### ASSIGNED TASK
A complete answer retypes each of the records below precisely and includes none of the pictures.

(Difference listings)
════════════════
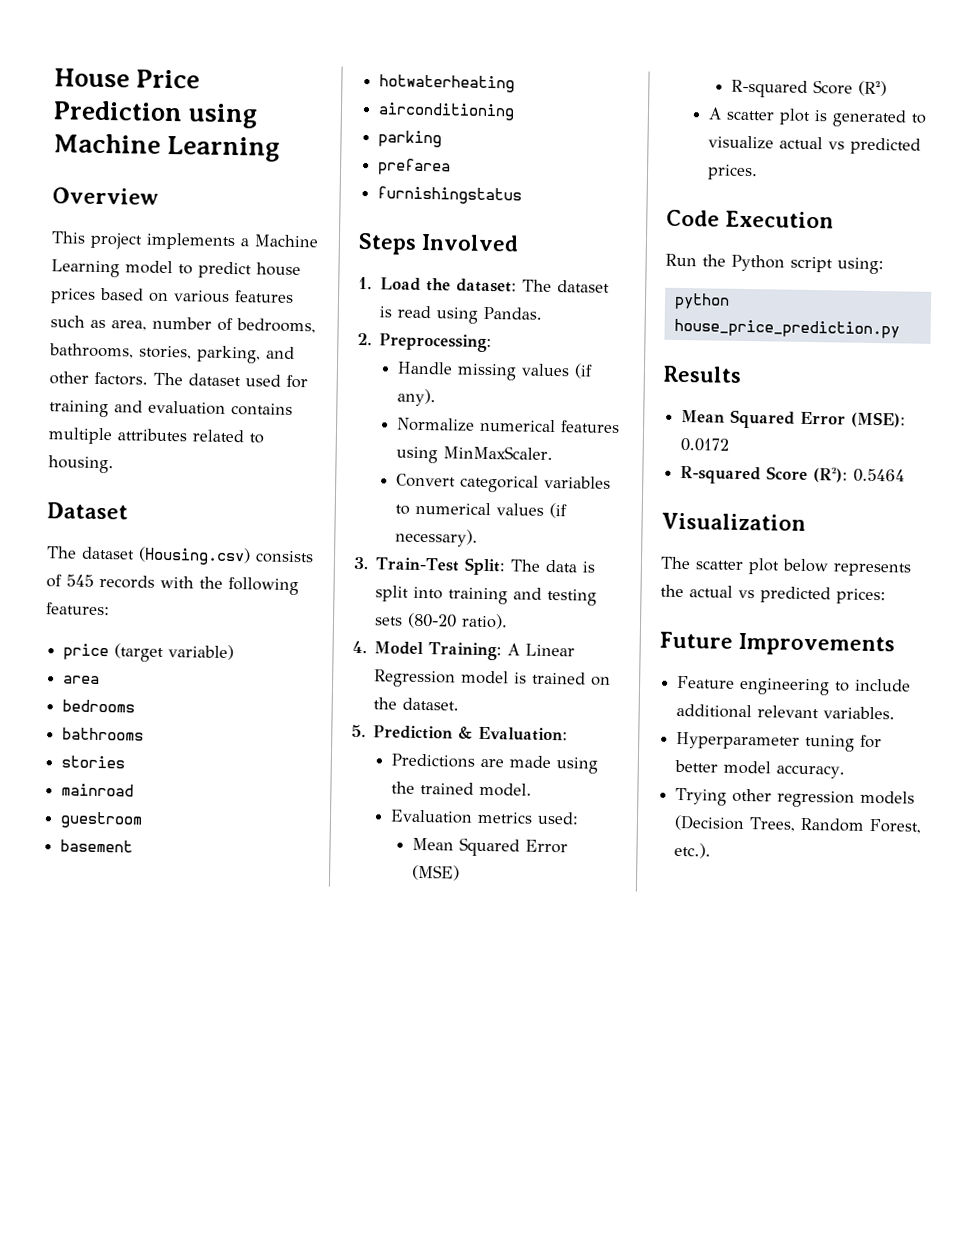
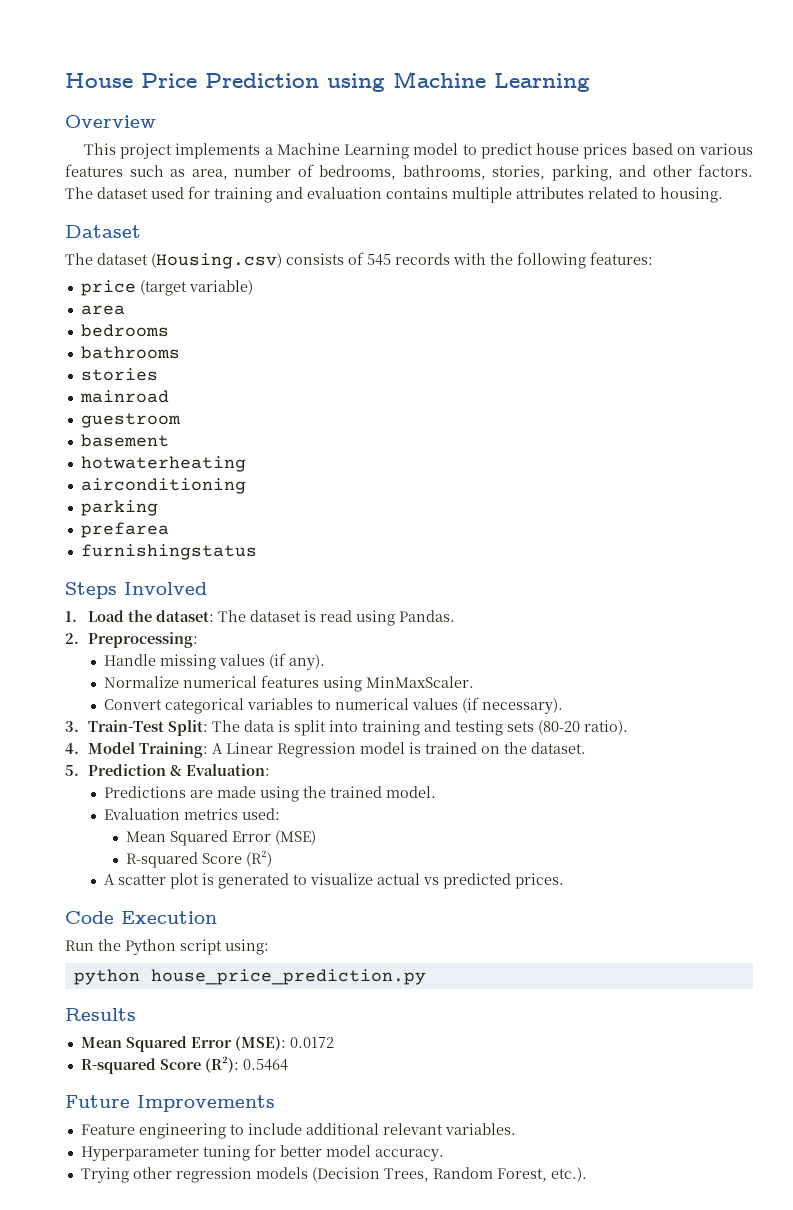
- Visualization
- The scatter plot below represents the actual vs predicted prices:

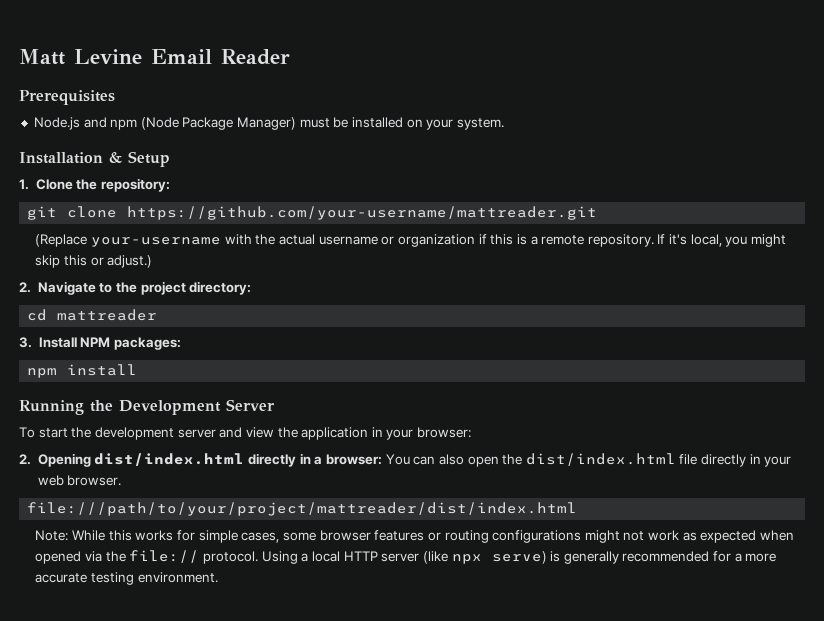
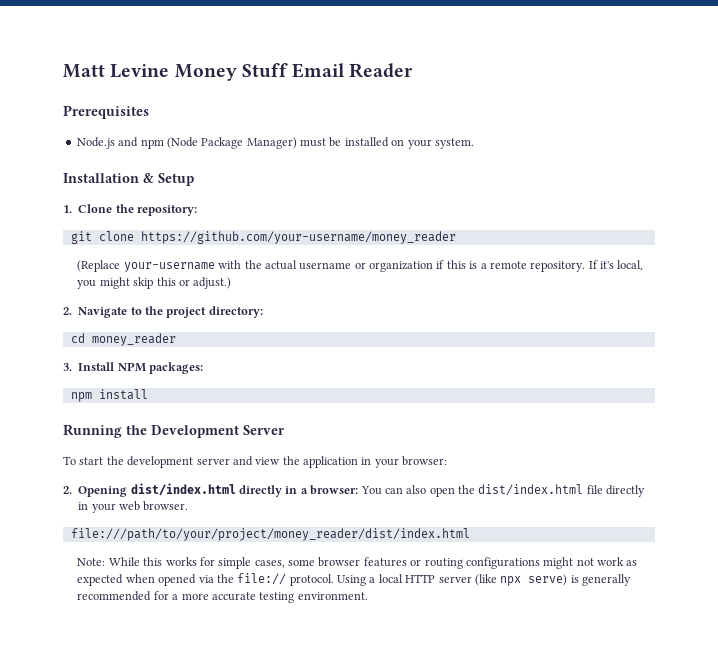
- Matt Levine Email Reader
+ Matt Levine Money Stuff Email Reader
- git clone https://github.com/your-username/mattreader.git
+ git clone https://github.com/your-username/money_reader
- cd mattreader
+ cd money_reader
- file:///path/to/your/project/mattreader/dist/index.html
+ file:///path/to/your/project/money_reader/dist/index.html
════════════════
### WRITTEN RESPONSE
- Visualization
- The scatter plot below represents the actual vs predicted prices:

- Matt Levine Email Reader
+ Matt Levine Money Stuff Email Reader
- git clone https://github.com/your-username/mattreader.git
+ git clone https://github.com/your-username/money_reader
- cd mattreader
+ cd money_reader
- file:///path/to/your/project/mattreader/dist/index.html
+ file:///path/to/your/project/money_reader/dist/index.html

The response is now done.